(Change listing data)
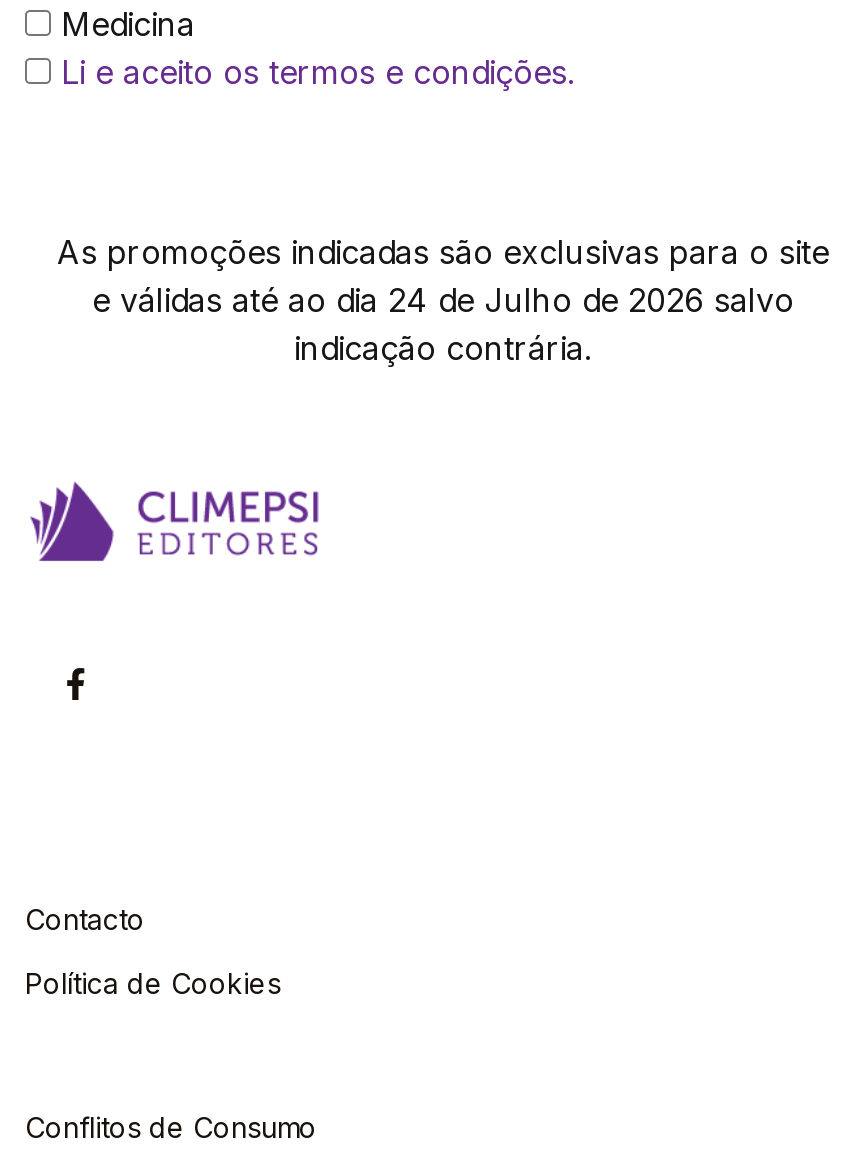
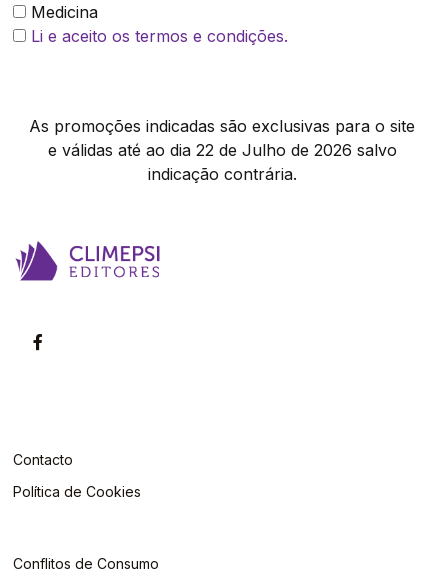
- e válidas até ao dia 24 de Julho de 2026 salvo
+ e válidas até ao dia 22 de Julho de 2026 salvo
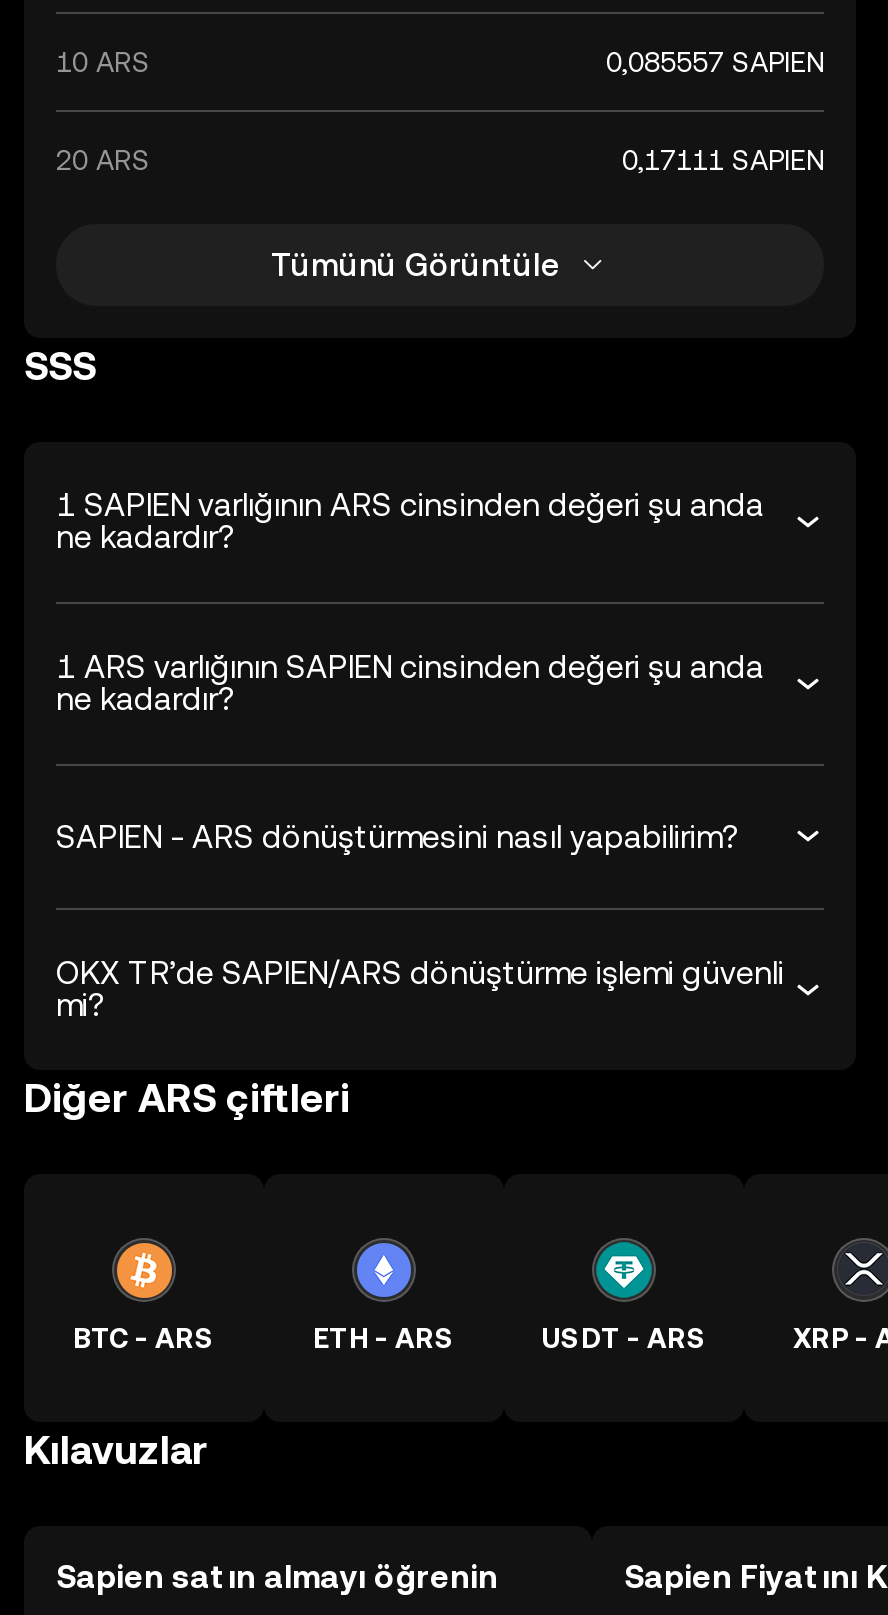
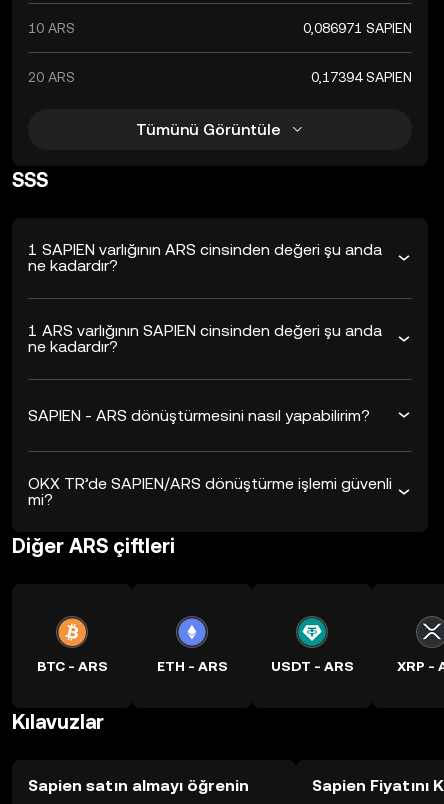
- 0,085557 SAPIEN
+ 0,086971 SAPIEN

- 0,17111 SAPIEN
+ 0,17394 SAPIEN
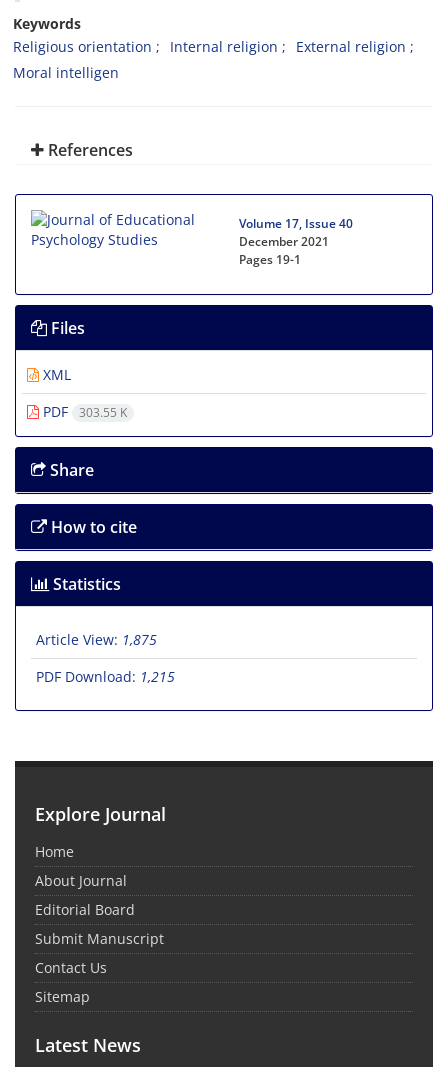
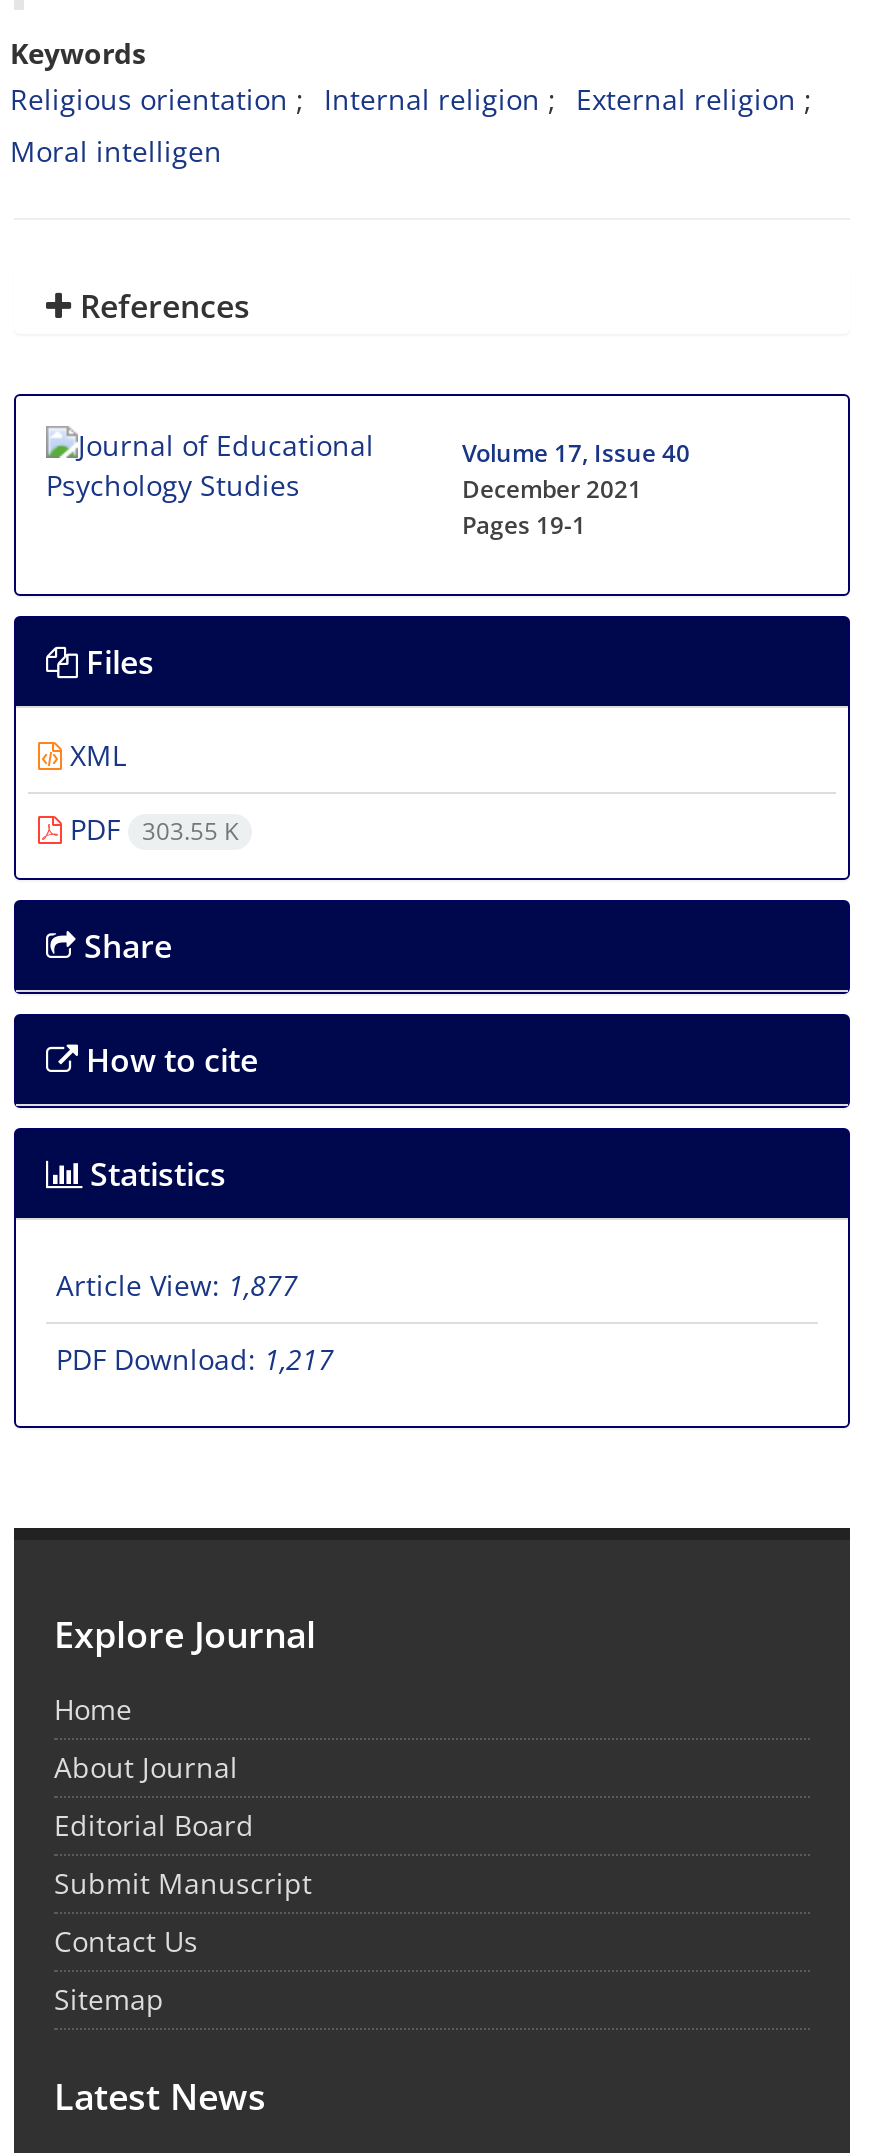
- Article View: 1,875
+ Article View: 1,877

- PDF Download: 1,215
+ PDF Download: 1,217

- **PROBLEM STATEMENT**
Hand back the data above exactly, leaving out all pictures.

- **ANSWER TO THE PROBLEM**
- e válidas até ao dia 24 de Julho de 2026 salvo
+ e válidas até ao dia 22 de Julho de 2026 salvo
- 0,085557 SAPIEN
+ 0,086971 SAPIEN

- 0,17111 SAPIEN
+ 0,17394 SAPIEN
- Article View: 1,875
+ Article View: 1,877

- PDF Download: 1,215
+ PDF Download: 1,217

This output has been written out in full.